Wednesday, October 23, 2013

No Pasta "Lasagna"

So. . .I've started eating low starch. The switch has not been particularly hard, except for the times I crave a specific food, like lasagna. Now, I never made lasagna when I ate pasta--all those noodles get messy. I just made spaghetti and called myself happy. But the hubby (the Darling Beloved) needed an idea for lunch that we could make ahead and then heat up. So No Pasta Lasagna was born.


It has everything you could want in a meal--plenty of garlic, melted cheese, great veggies, a yummy sauce, and can be heated up over and over and it will only get better. There are plenty of variations you can do to make it your own, so don't be afraid to get creative!

This one has hamburger, because that's what the Darling Beloved likes in his lasagna. I'll go over possible substitutes at the end of the recipe.




Here's the list of ingredients you'll need:

  • 3/4 lb hamburger
  • 1 red pepper, sliced into strips
  • about 1-1 1/2 cups cooked spinach, squeezed dry
  • 1 zucchini, sliced in rounds
  • 1 large onion, chopped
  • 4 cloves of garlic
  • 1/2 tsp dry oregano, or one or two sprigs fresh, leaves removed
  • 1 tsp dry basil, or a small handful of fresh leaves
  • 1 4-6 oz tub of pesto (you can make your own with this recipe
  • Several thick slices of mozzarella cheese, preferably whole milk from grass-fed cows
  • Salt to taste
  • Coconut oil and/or butter to saute the vegetables (the coconut oil will give the veggies a sweetness).


This recipe is odd for me because it has several steps, and you have to keep it all separate until the end. I did mix the peppers and zucchini, because it seemed easier. Keep them separate or not as you wish.


Saute all the veggies and the hamburger. I used coconut oil for the pepper/zucchini mix, and butter for the onions.

I measured the dry spices just for this recipe--usually I just toss them in whatever amount looks pretty. Cooking them with the onion made the onion prettier and made sure they got mixed in to dish well. I also tossed the garlic in with the onions after about a minute.

The spinach was already cooked, so I just squeezed it dry (NOTE: if you are smarter than me, you will have the spinach cooked and cooled before you start. Hot spinach hurts!)

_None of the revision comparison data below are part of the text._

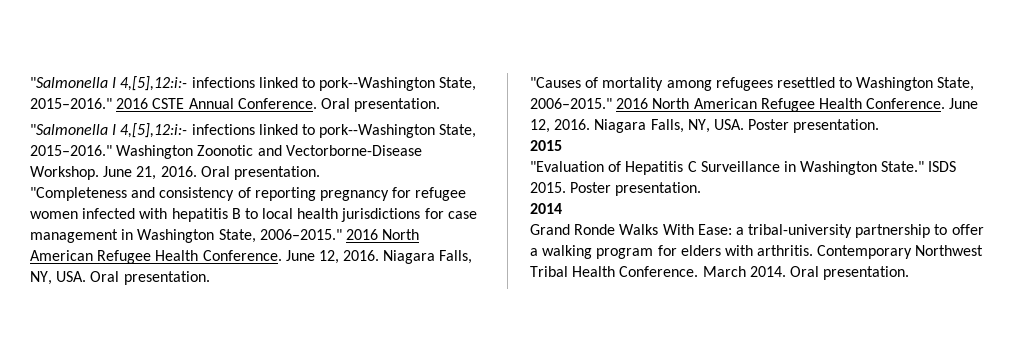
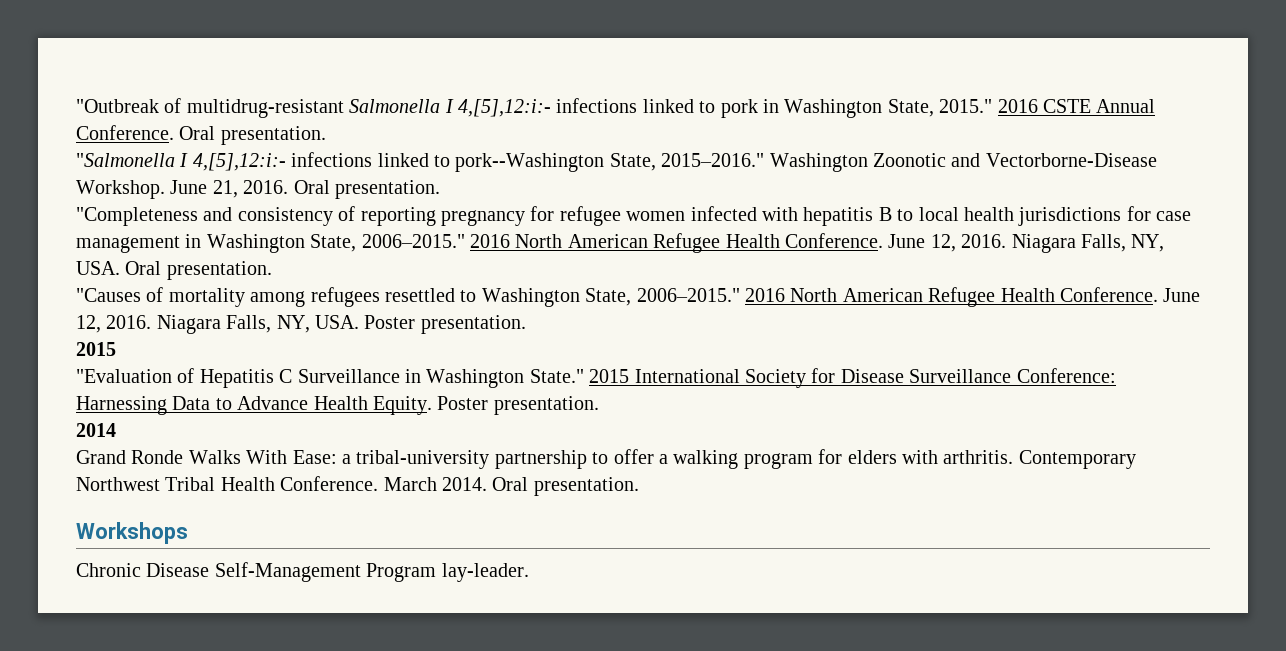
[30,76,477,91] [30,98,112,109] "Salmonella I 4,[5],12:i:- infections linked to pork--Washington State, 2015–2016." -> [76,98,993,118] "Outbreak of multidrug-resistant Salmonella I 4,[5],12:i:- infections linked to pork in Washington State, 2015."
[928,161,957,172] [530,182,566,193] ISDS 2015. -> [589,368,1116,388] [76,396,432,415] 2015 International Society for Disease Surveillance Conference: Harnessing Data to Advance Health Equity.
(910, 273) none -> [76,522,188,544] [76,562,529,582] // Workshops // Chronic Disease Self-Management Program lay-leader.

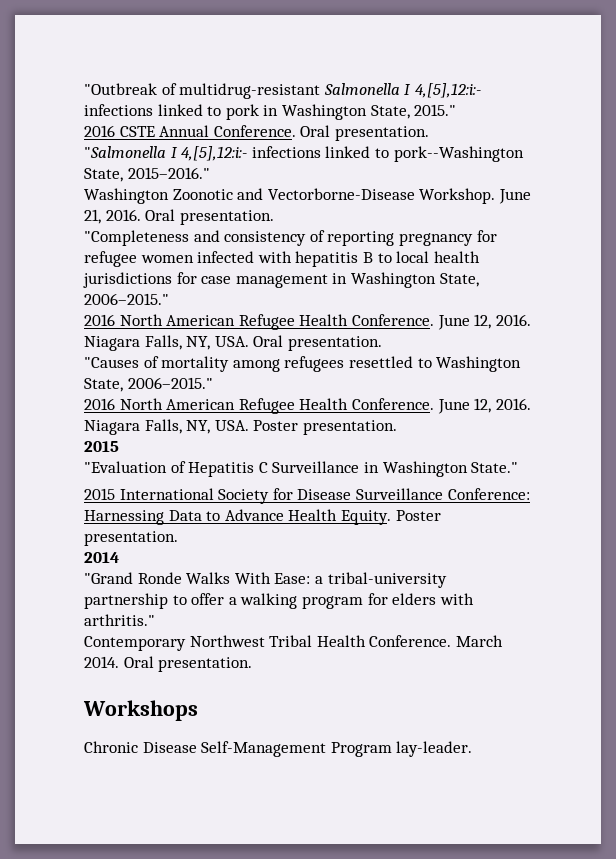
(993, 106) none -> (457, 110) //
(765, 160) none -> (210, 173) //
(465, 241) none -> (169, 299) //
(740, 295) none -> (213, 383) //
(584, 376) none -> (519, 467) //
[76,450,126,464] Grand -> [84,572,133,584] "Grand
[943,450,1014,464] arthritis. -> [84,614,155,626] arthritis." //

Once you have all your layers cooked, including the hamburger, assemble your lasagna. I started with sauce, then kind of lost all sense. I did one layer of pepper-zucchini, then pesto, then spinach, then cheese,
then onion, then meat, then remembered the pesto and added it. I don't think the layers were orderly, but I got the thing full. I had to press it all down occasionally to pack it in.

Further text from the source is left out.